You’ve read in recent blog posts that successful credentialing programs respond to and relieve market pain.
Research identifies the primary problem that their market will pay to solve.
Payment is important because it signals a problem worth solving. It also speaks to intent. A motivated market willing to pay for a solution drives the longevity and financial viability of any credentialing program.
Credentialing should always be considered a business, an exchange of value. The sponsor’s solution to relieving or eliminating market pain provides real value to prospects.
Per Lenora and Joan Knapp in The Business of Certification, the success of a marketing plan for a certification program rests on creating value for customers, as defined by the customers themselves, not the credentialing committee.
Positioning exists in the minds of your candidates and customers
It depends on differentiation, the degree to which both groups perceive something unique about your certification compared to those of your competitors.
Differentiation could be based on subjective factors like the prestige and credibility of your brand.
It could also center around the uniqueness of the knowledge and skills tested.
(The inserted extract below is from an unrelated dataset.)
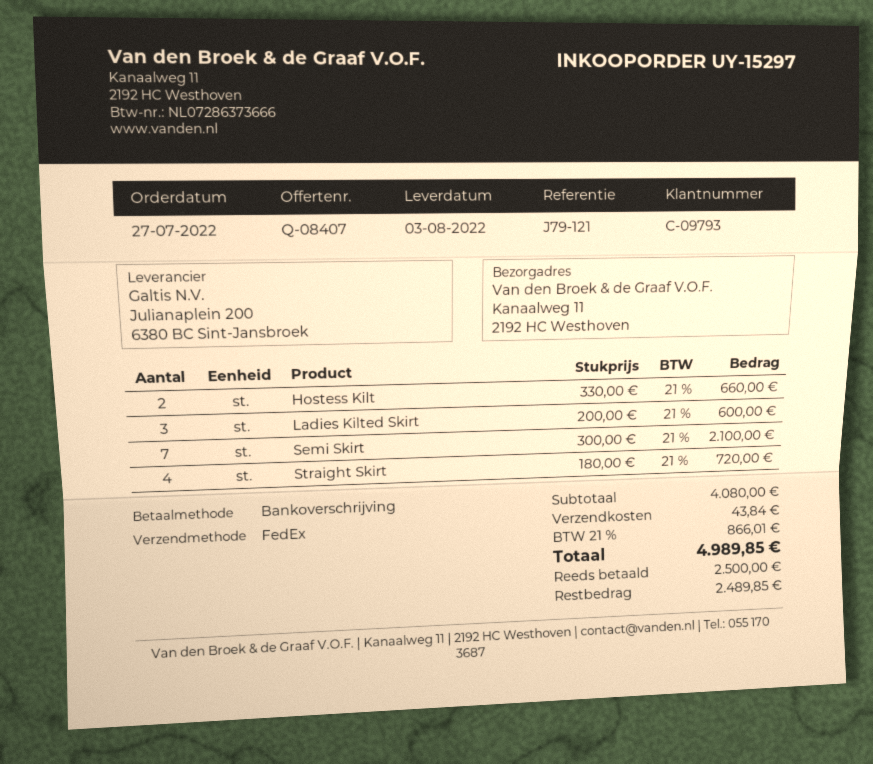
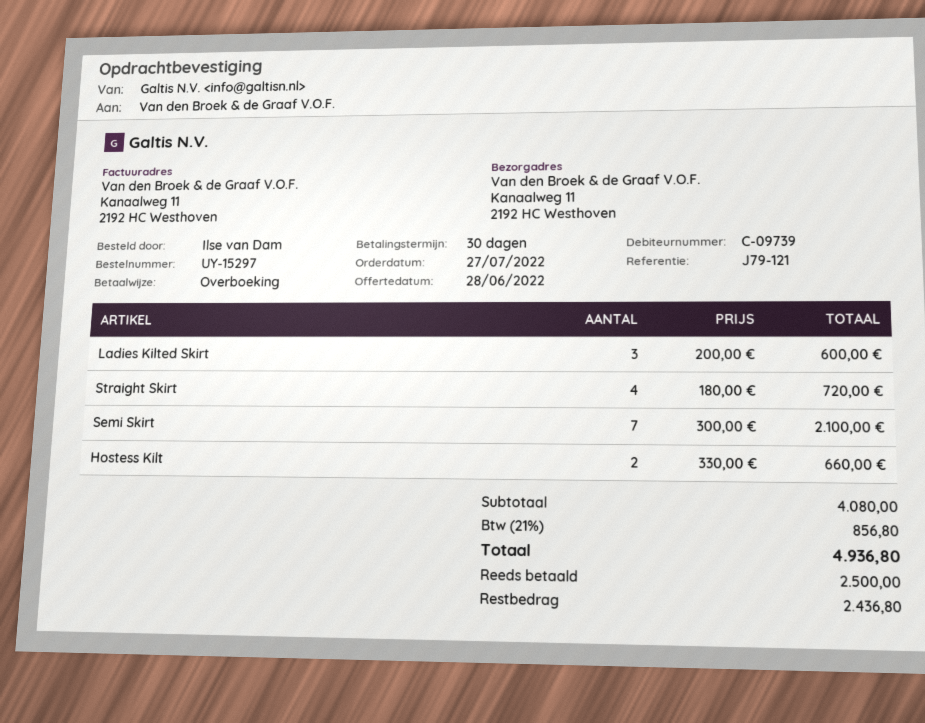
customer number: C-09793 -> C-09739
shipping: 43.84 -> none
tax: 21% = 866.01 -> 21% = 856.80
total: 4989.85 -> 4936.80
balance: 2489.85 -> 2436.80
Per the Knapps, it could even be based on convenience such as the availability of online testing or nearby testing centers.
It’s All About The Value
Here’s a painful dose of reality. Test candidates don’t care about you. They don’t care about me, and they don’t really care about tests.
They care about outcomes.
Specifically, their own outcome, which springs from core desires that can include recognition, achievement, status, money or a fear of losing (or never getting) any of the above.
Your certification delivers value when it delivers an outcome.
If you offer a certification that is general in nature, one that serves as an entrée to your industry, you could invite prospects and newcomers to a quarterly webinar to talk about outcomes related to your certification, like where it could lead certificants and the career opportunities it might present.
If your certification is positioned as an elite credential for advanced practitioners, the value received would likely be internal, the prestige of joining an exclusive group.
To properly position your certification in the minds of your prospects, your value proposition must convince them that they’re moving toward an outcome that satisfies their core desires.
So sponsor a credentialing program…what are you selling, really?
You’re selling an outcome whose value is perceived by your candidates in the form of benefits:
● Internal: Internal benefits relate to increased pride, self-esteem, exclusivity, prestige, etc. Internal benefits are often prime motivators for certificants in professional associations.
● External: Career advancement, raises, promotions, titles, perks and bonuses. External benefits are common motivators for test candidates in IT/software credentialing programs.
● Peripheral: Benefits provided by the credentialing organization such as exclusive networking events, coaching, job boards, salary surveys, etc.
All of these benefits should be promoted, but the one that will resonate most strongly will be the one that delivers the desired outcome. And that will vary based on the industry.
Per Lenora and Joan Knapp, peripheral benefits are welcome but not essential for the prospect’s desired outcome. These benefits can be easily copied by competitors.
Your certification will be harder to copy when its perceived value aligns with an outcome. That outcome is often associated with the relief of removal of market pain.
Value perception is at the core of positioning. Position your credentialing program in your prospects’ minds as the one solution, the one outcome worth paying for.